Ces derniers jours, les médias ont largement diffusé des communiqués sur une « avancée majeure de la technologie » : la fabrication de « lait humain » par des vaches clonées.
Un laboratoire argentin a annoncé la naissance de la première vache clonée au monde comportant deux gènes humains, qui pourrait produire, à l’âge adulte, « du lait similaire à celui des êtres humains », selon l'Institut national de technologie agricole (INTA).
Récemment, des chercheurs chinois avaient annoncé avoir mis au point un procédé similaire, mais en clonant deux vaches portant chacune l'un des deux gènes.
En fait, ce type de clonage n’est pas une nouveauté : dès 1990, divers laboratoires pharmaceutiques annonçaient avoir réussi à cloner des vaches excrétant dans leur lait de la lactoferrine humaine.
Surtout, le fait que du lait de vache contienne de la lactoferrine et du lysozyme n'en fait pas pour autant du lait de femme !
C'est toujours du lait de vache, qui contient toujours tous les composants du lait de vache (entre autres une caséine très différente de la caséine du lait humain, beaucoup plus difficile à digérer). Le clonage de ces vaches leur permettra d’excréter dans leur lait juste 2 des « 279 protéines du lait humain qui participent à la protection du bébé » (Pr Peter Hartmann). De plus, il est très probable que ce lysozyme sera en majeure partie détruit lors de la pasteurisation du lait de vache, dans le processus de fabrication du lait industriel pour nourrissons. Sans parler des très nombreux autres composants du lait humain qui resteront absents ; celui-ci est par exemple le lait le plus riche en oligosaccharides (au moins 200 molécules différentes, qui jouent un rôle majeur dans la protection de l’enfant), contrairement au lait de vache qui en contient très peu.
Il est donc parfaitement abusif de dire que le lait des vaches clonées sera « similaire à celui des êtres humains ». Par ailleurs, l’allaitement est bien plus que le transfert de lait de la mère à l’enfant. Il constitue une interaction complexe entre la mère et son enfant.
On pourrait penser que les chercheurs sont motivés par le désir altruiste de mettre au point un substitut aussi proche que possible du lait humain, mais ce n’est pas vraiment le cas. Depuis des années, l’industrie pharmaceutique s’intéresse énormément au lait humain. Les recherches sur les composants du lait humain effectuées dans les années 80 et 90 ont montré que les propriétés de nombre d’entre eux représentaient un potentiel énorme de prévention et de traitement des maladies humaines. Actuellement, environ 2000 brevets ont été déposés sur des composants du lait humain, qui représentent une manne céleste pour l’industrie pharmaceutique, et pour les fabricants de lait industriel. Il semble que les scientifiques sont en train de tenter de créer un monopole sur le lait humain ou ses composants.

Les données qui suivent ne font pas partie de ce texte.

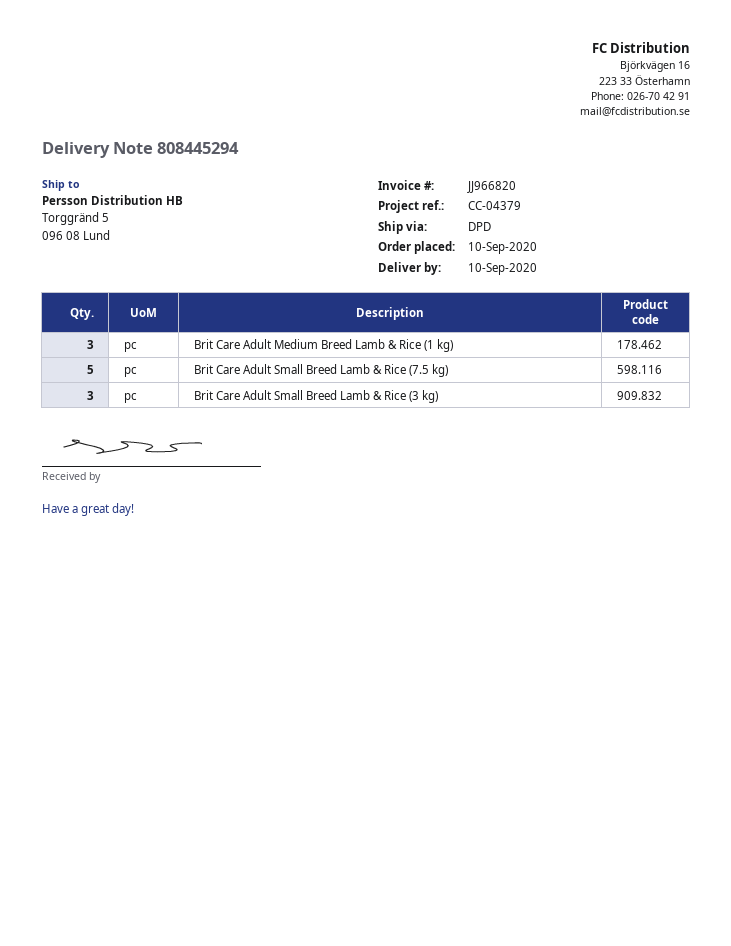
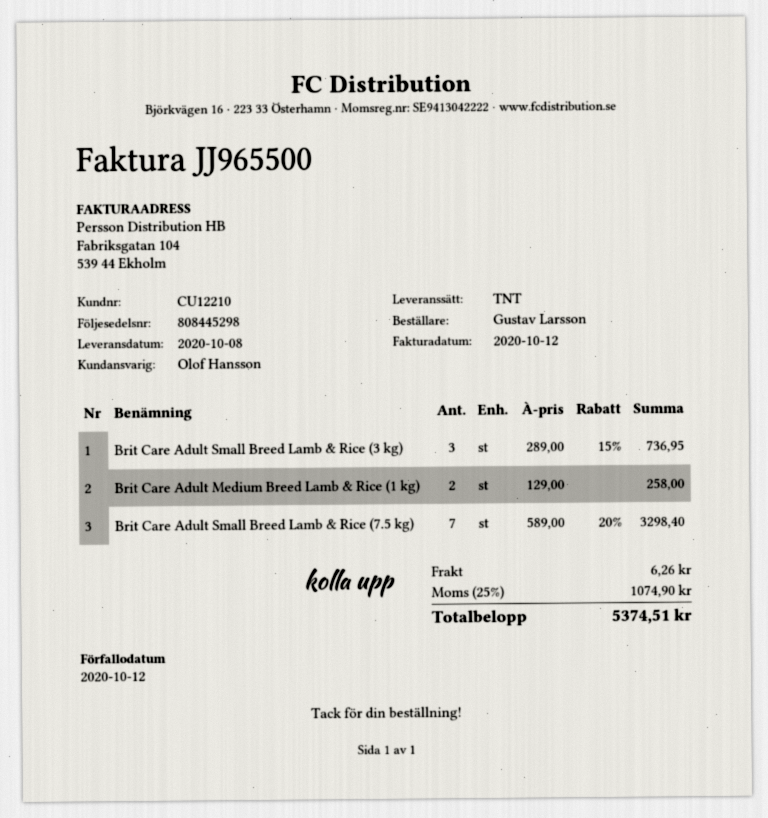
delivery note number: 808445294 -> 808445298
delivery date: 2020-09-10 -> 2020-10-08
invoice number: JJ966820 -> JJ965500
shipping method: DPD -> TNT
Brit Care Adult Medium Breed Lamb & Rice (1 kg): 3 -> 2
Brit Care Adult Small Breed Lamb & Rice (7.5 kg): 5 -> 7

Le jour où les vaches produiront du lait humain, c’est qu’elles seront devenues des femmes ! La complexité du lait humain est telle (et on continue à découvrir régulièrement de nouveaux composants) qu’un clonage ne pourra certainement jamais permettre de concevoir un animal génétiquement modifié sécrétant réellement du lait humain. Le seul objectif de l’industrie pharmaceutique est de récupérer, dans le lait de ces animaux clonés, les protéines humaines pour soit les rajouter à un lait industriel (qui sera toujours fabriqué à partir de lait de vache), lait qui pourra alors être vendu nettement plus cher au prétexte qu’il sera « comme le lait maternel », soit les utiliser pour la fabrication de médicaments novateurs.